Mission-driven curriculum: learning about and celebrating the holidays of many cultures.
For the past decade, the Caedmon School has been bringing in the holidays with original, all-school, musical productions that celebrate multiple holiday traditions, side-by-side, within a single story. The shows use a light-hearted narrative to bring together many of the world's religious and cultural traditions under a common theme and celebrate them as a community. Though combined into one script, each holiday tradition is celebrated sincerely and in all its uniqueness. Greg Minahan, originator of the program, writes, "The narrative context seems to relax cultural and political sensitivities. For our audience, the experience of many faiths occupying the same storyline seems to act as a metaphor -- removed from political reality -- for many cultures occupying the same city, nation, and world. Caedmon's seasonal tradition has been effective in creating a school-wide atmosphere of curiosity, tolerance, and sincere multiculturalism."
Located in Manhattan, Caedmon is surrounded by many cultures and is blessed with an extraordinary level of diversity in its student body. Twenty five percent of our children are not Americans and typically come from as many as twenty-five different countries. Fully one-third of our students are children of color. The school strives to reflect this diversity within its curriculum, and so at a time when many schools are abandoning holiday assemblies altogether for fear of offending, Caedmon has ventured in the opposite direction. The holiday shows provide children, teachers, and parents with an opportunity not only to learn about each other's traditions, but also to experience them. The children spend weeks exploring, creating, and rehearsing the show material, and then actually participate in the cultural rituals within the dramatic context of the production. Their enthusiasm naturally communicates to their parents at home. When the tradition began a decade ago, the directors anticipated that at least some parents might react negatively to seeing their own children participating publicly in traditions other than their own, but, gratifyingly, the negative reactions never came. Since then, momentum has grown and the Caedmon holiday show has become a cherished and highly anticipated event for the entire school community.

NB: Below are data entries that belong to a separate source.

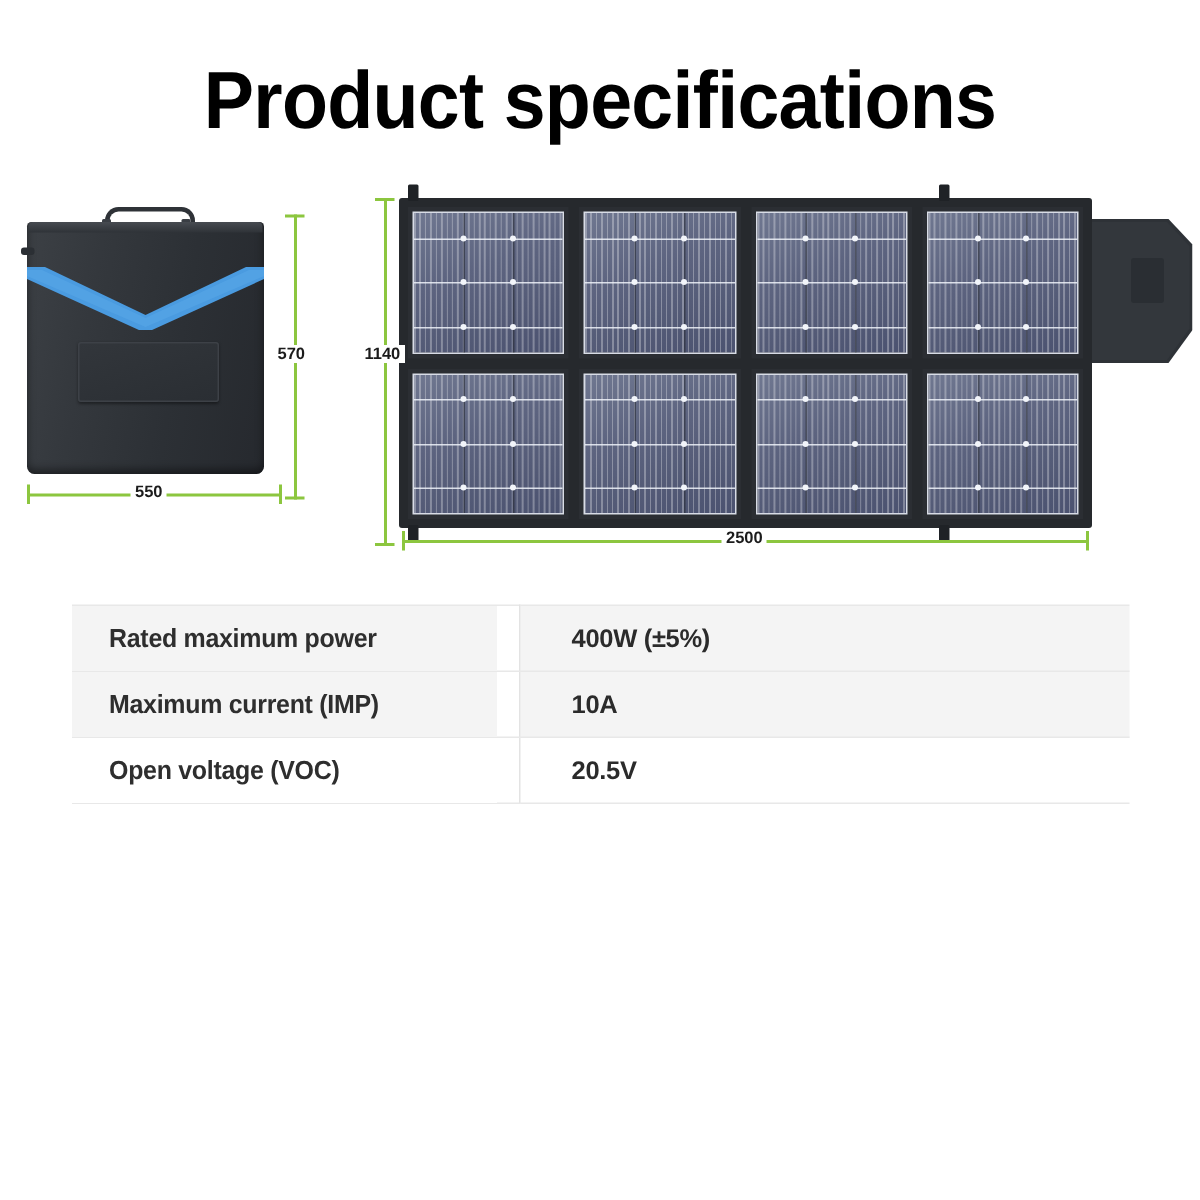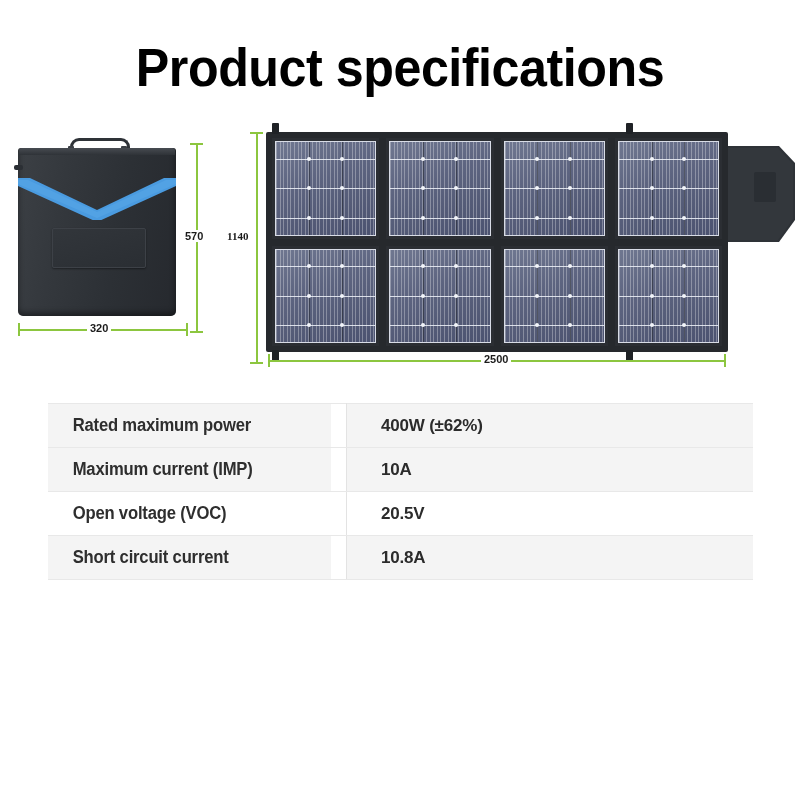"1140" div.dim-label { font-family: Liberation Serif, serif -> none; left: 224px -> 240px }
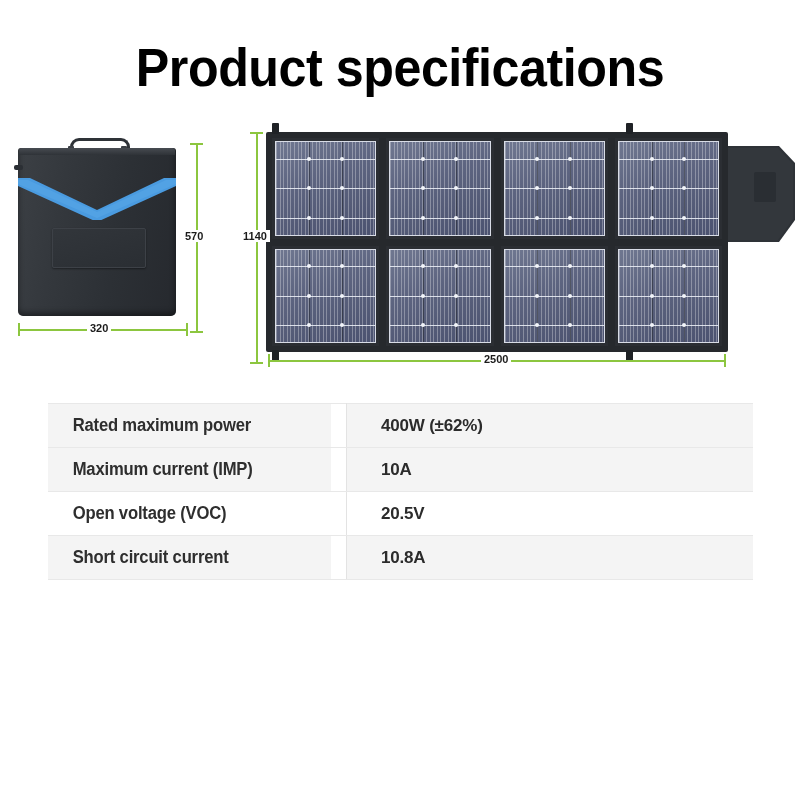"320" div.dim-label { text: 320 -> 550 }
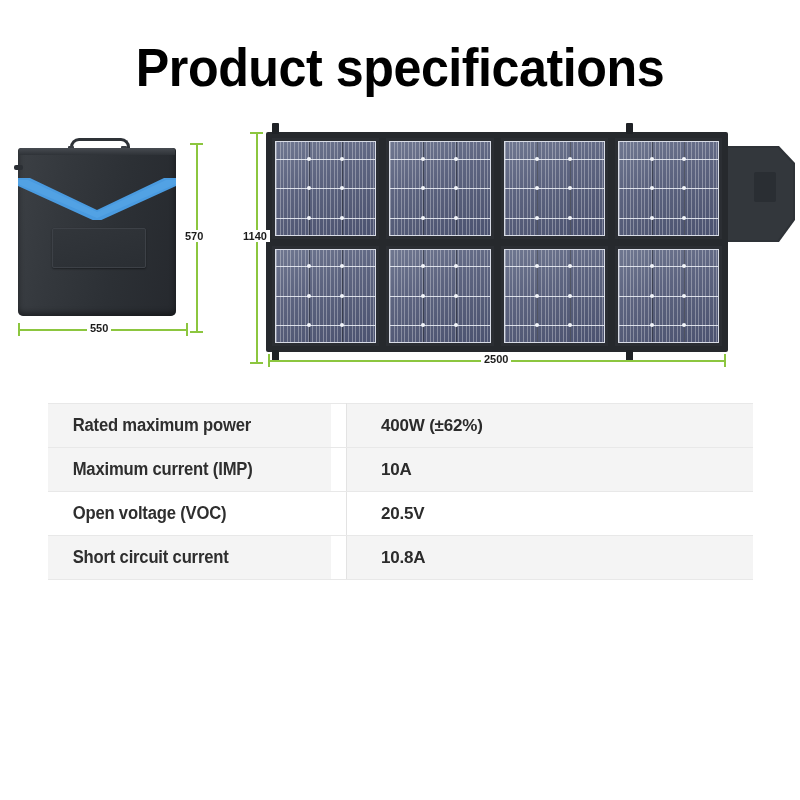"400W (±62%)" td.cell-value { text: 62% -> 5% }
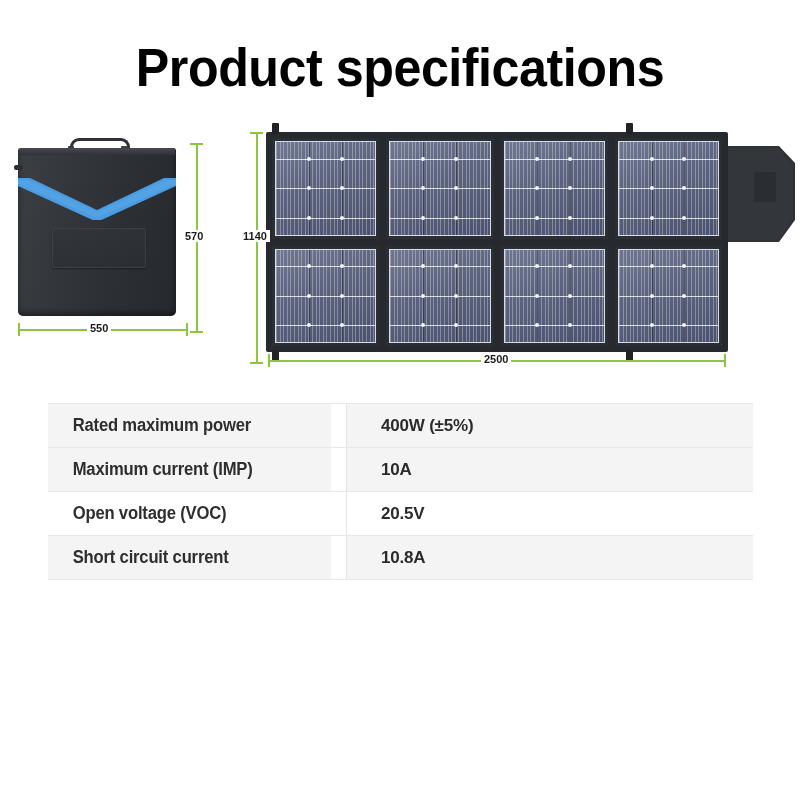"Short circuit current" tr.row-even { html: <tr> <td>Short circuit current</td> <td>10.8A</td> </tr> -> none }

The productions are mounted on a shoestring budget and thrive on the creative use of resources. As little as $300-$400 are spent for costumes and sets, many of which are reused annually. The art teacher donates her time as costume designer and teachers dedicate a substantial amount of class time to rehearsals. The school's instrumental music staff helps with musical arrangements and show accompaniment. With a growing repertoire of ten successful scripts, the team has begun to revive old favorites, updating and improving them by adding additional music, holidays, cultural detail, and theatrical sophistication. It is hoped that many of them can be adapted for use in other schools.
The program is an example of successfully tying curriculum and school activity into school mission. Caedmon's mission says in part: "As our world becomes evermore interdependent and our society more culturally diverse, we are determined that The Caedmon School community should reflect that connectedness and diversity. We honor and actively explore the varied backgrounds and traditions that are represented among us. We cultivate an environment in which emotional bonds are forged across potential barriers of language and culture, physical and intellectual difference, or social and economic disparity."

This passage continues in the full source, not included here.